Wen Song, Gu Danlin, Zeng Hui
Department of Interventional Treatment, Zhejiang Cancer Hospital, Hangzhou 310006, China.
J BUON. 2018 Jul-Aug;23(4):965-970.
Liver cancer is one of the major causes of cancer related deaths throughout the world and the fifth most common type of malignancy in men and eighth in women. Beta-amyrin has been reported to exhibit significant pharmacological properties and in the present study we examined the anticancer and apoptotic effects of beta-amyrin against Hep-G2 liver cancer cells.

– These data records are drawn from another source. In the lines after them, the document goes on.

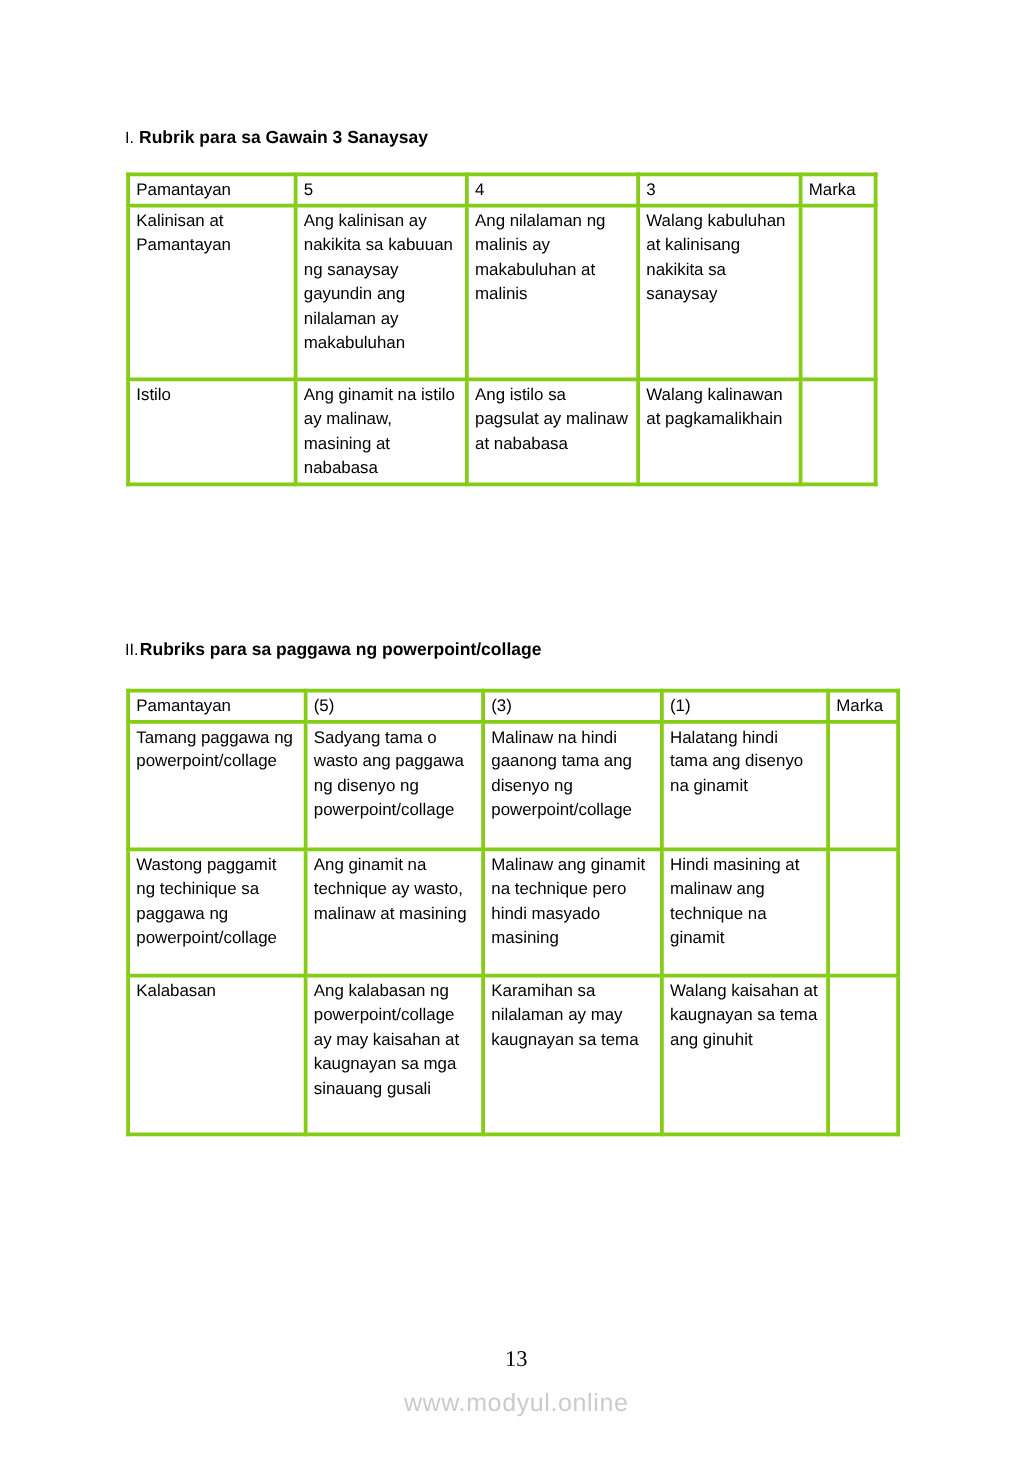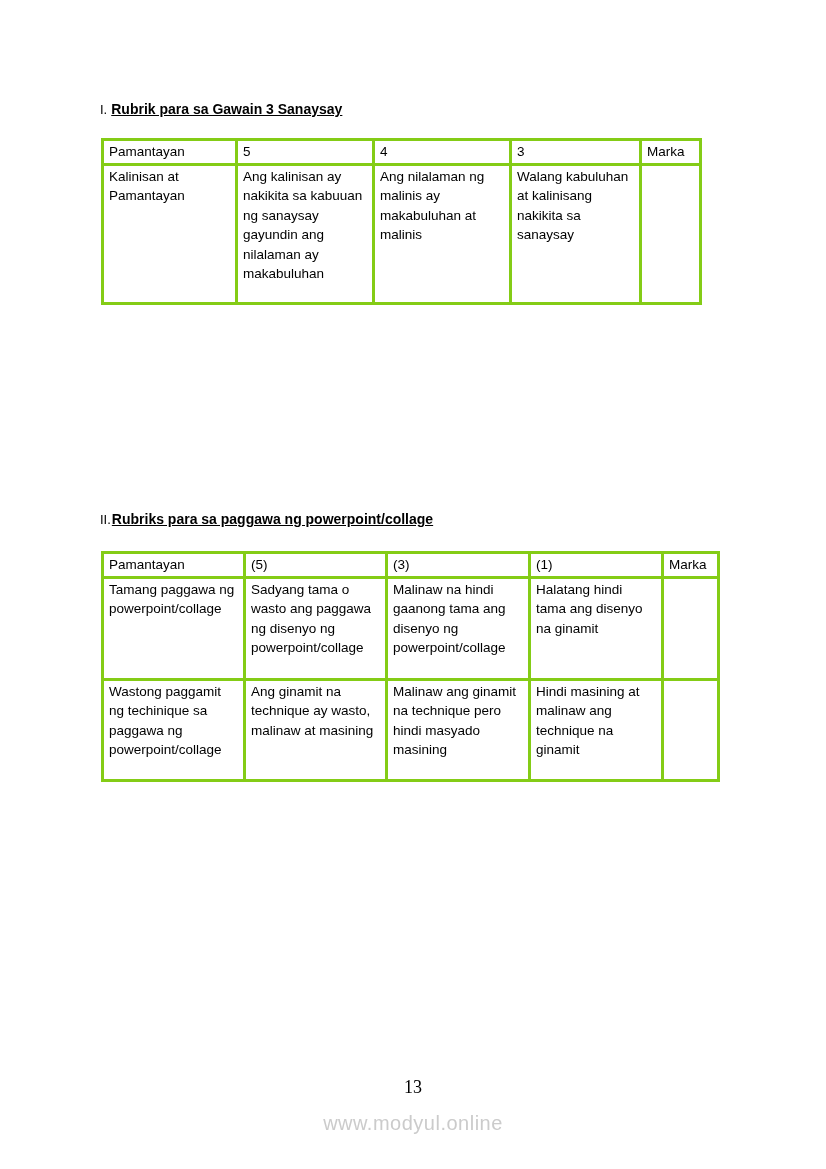--- a/index.html
+++ b/index.html
@@ -20,21 +20,20 @@
     font-size: 14px;
     line-height: 16px;
     white-space: nowrap;
   }
   .doc-title .numeral {
     font-weight: normal;
     font-size: 13px;
   }
   .doc-title .title-text {
     font-weight: bold;
-    text-decoration: underline;
   }
   #title1 { left: 100px; top: 101px; }
   #title1 .title-text { margin-left: 4px; }
   #title2 { left: 100px; top: 511px; }
   #title2 .title-text { margin-left: 1px; text-align: right; }
 
   table.rubric {
     position: absolute;
     border-collapse: collapse;
     table-layout: fixed;
@@ -108,20 +107,27 @@
     <td class="center">3</td>
     <td>Marka</td>
   </tr>
   <tr class="r0">
     <td>Kalinisan at Pamantayan</td>
     <td>Ang kalinisan ay nakikita sa kabuuan  ng sanaysay gayundin ang nilalaman ay makabuluhan</td>
     <td>Ang nilalaman ng malinis ay makabuluhan at malinis</td>
     <td>Walang kabuluhan at kalinisang nakikita sa sanaysay</td>
     <td></td>
   </tr>
+  <tr class="r1">
+    <td>Istilo</td>
+    <td>Ang ginamit na istilo ay malinaw, masining at nababasa</td>
+    <td>Ang istilo sa pagsulat ay malinaw at nababasa</td>
+    <td>Walang kalinawan at pagkamalikhain</td>
+    <td></td>
+  </tr>
 </tbody>
   </table>
 
 <div class="doc-title" id="title2">
   <span class="numeral">II.</span><span class="title-text">Rubriks para sa paggawa ng powerpoint/collage</span>
 </div>
 
 <table class="rubric" id="table2">
   <colgroup>
     <col style="width:142px">
@@ -145,17 +151,24 @@
     <td>Halatang hindi tama ang disenyo na ginamit</td>
     <td></td>
   </tr>
   <tr class="r1">
     <td>Wastong paggamit ng techinique sa paggawa ng powerpoint/collage</td>
     <td>Ang ginamit na technique ay wasto,  malinaw at masining</td>
     <td>Malinaw ang ginamit na technique pero hindi masyado masining</td>
     <td>Hindi masining at malinaw ang technique na ginamit</td>
     <td></td>
   </tr>
+  <tr class="r2">
+    <td>Kalabasan</td>
+    <td>Ang kalabasan ng powerpoint/collage ay may kaisahan at kaugnayan sa mga sinauang gusali</td>
+    <td>Karamihan sa nilalaman ay may kaugnayan sa tema</td>
+    <td>Walang kaisahan at kaugnayan sa tema ang ginuhit</td>
+    <td></td>
+  </tr>
 </tbody>
   </table>
 
 <div id="page-number">13</div>
 <div id="watermark">www.modyul.online</div>
 
 </body></html>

The antiproliferative activity of beta-amyrin was determined by MTT assay. Apoptosis was assessed by DAPI staining and DNA damage was checked by the comet assay. The cell cycle analysis was carried out by flow cytometry and protein expression was examined by western blotting.
Beta-amyrin exhibited significant anticancer activity against Hep-G2 cancer with IC50 values of 25 μM. The anticancer effects were attributed to induction of apoptosis and G2/M cycle arrest in a dose-dependent manner. Moreover, beta-amyrin could also activate the p38 and JNK signalling pathways.
Based on the results of the current study, we propose that beta-amyrin may prove an important lead molecule for the treatment of liver cancer.
肝癌是全球癌症相关死亡的主要原因之一,在男性中是第五大常见恶性肿瘤类型,在女性中是第八大常见恶性肿瘤类型。据报道,β-香树脂醇具有显著的药理特性,在本研究中,我们研究了β-香树脂醇对肝癌Hep-G2细胞的抗癌和凋亡作用。
通过MTT法测定β-香树脂醇的抗增殖活性。通过DAPI染色评估细胞凋亡,通过彗星试验检查DNA损伤。通过流式细胞术进行细胞周期分析,并通过蛋白质印迹法检测蛋白质表达。
β-香树脂醇对肝癌Hep-G2细胞表现出显著的抗癌活性,IC50值为25μM。抗癌作用归因于以剂量依赖方式诱导细胞凋亡和G2/M期阻滞。此外,β-香树脂醇还可以激活p38和JNK信号通路。
基于本研究结果,我们提出β-香树脂醇可能被证明是治疗肝癌的重要先导分子。